[Stored data entries]
::::
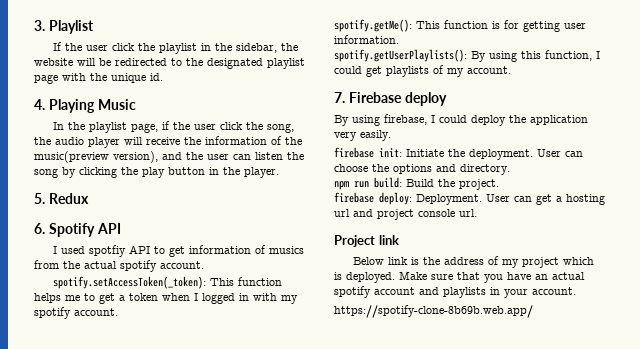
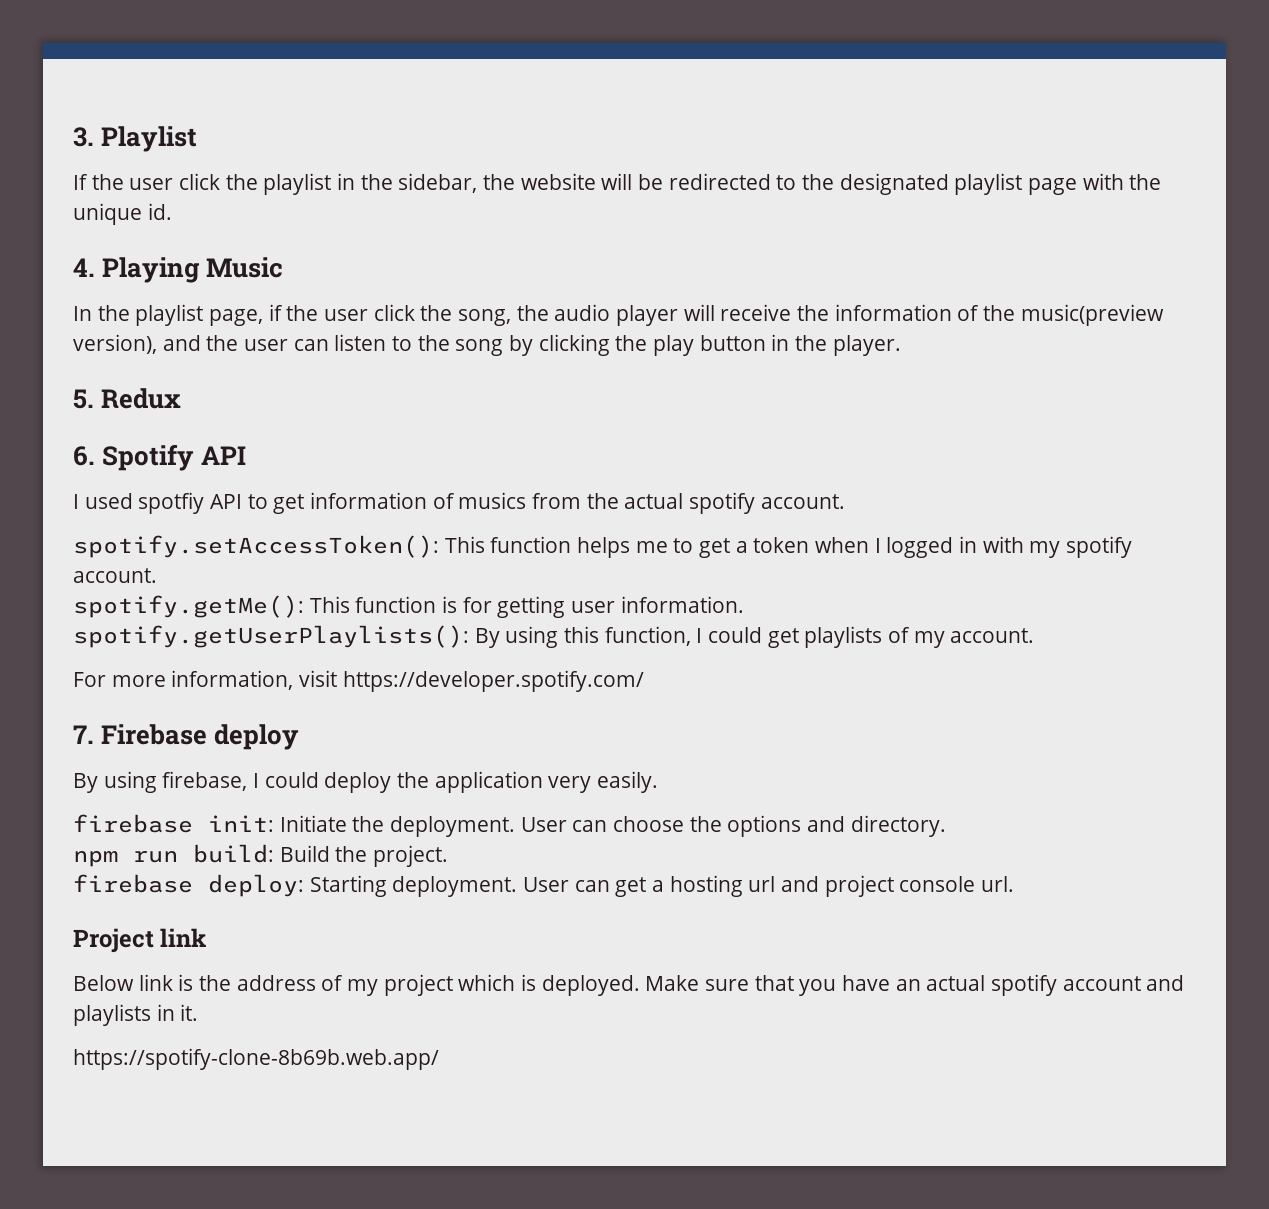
- In the playlist page, if the user click the song, the audio player will receive the information of the music(preview version), and the user can listen the song by clicking the play button in the player.
+ In the playlist page, if the user click the song, the audio player will receive the information of the music(preview version), and the user can listen to the song by clicking the play button in the player.
- spotify.setAccessToken(_token): This function helps me to get a token when I logged in with my spotify account.
+ spotify.setAccessToken(): This function helps me to get a token when I logged in with my spotify account.
+ For more information, visit https://developer.spotify.com/
- firebase deploy: Deployment.
+ firebase deploy: Starting deployment.
- Make sure that you have an actual spotify account and playlists in your account.
+ Make sure that you have an actual spotify account and playlists in it.

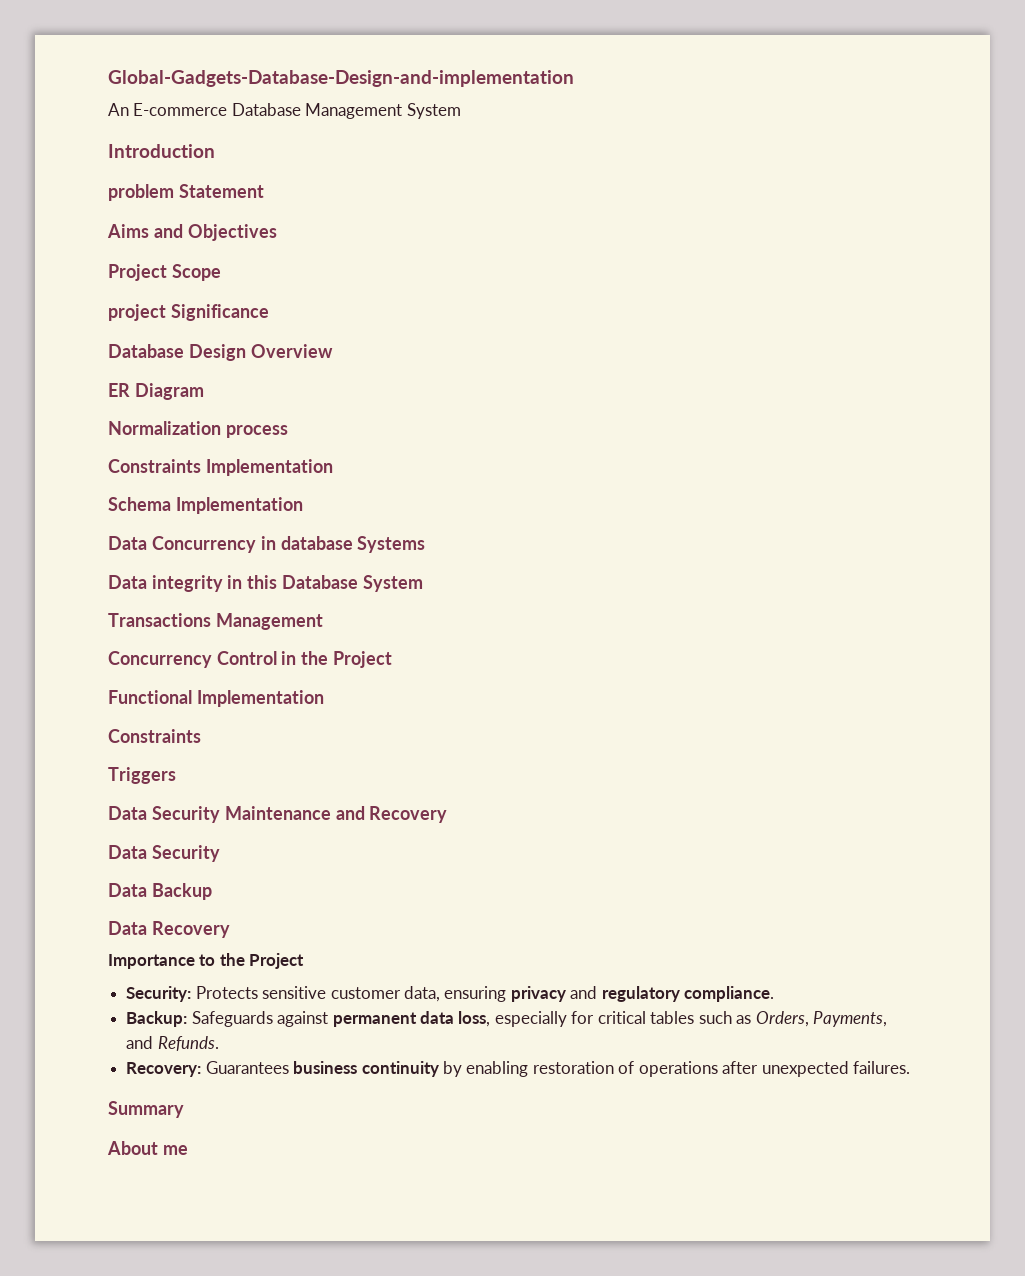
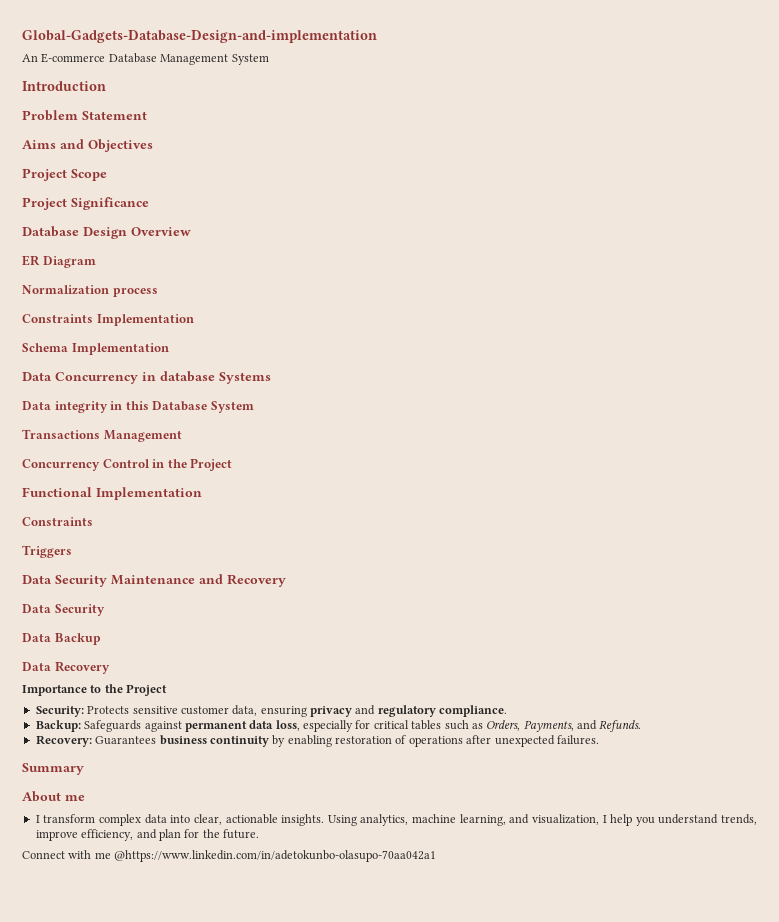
- problem Statement
+ Problem Statement
- project Significance
+ Project Significance
+ I transform complex data into clear, actionable insights. Using analytics, machine learning, and visualization, I help you understand trends, improve efficiency, and plan for the future.
+ Connect with me @https://www.linkedin.com/in/adetokunbo-olasupo-70aa042a1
::::
→ **EXERCISE OBJECTIVE**:
Go through the records above and copy every line with the word "https".

→ **TASK SOLUTION**:
+ For more information, visit https://developer.spotify.com/
+ Connect with me @https://www.linkedin.com/in/adetokunbo-olasupo-70aa042a1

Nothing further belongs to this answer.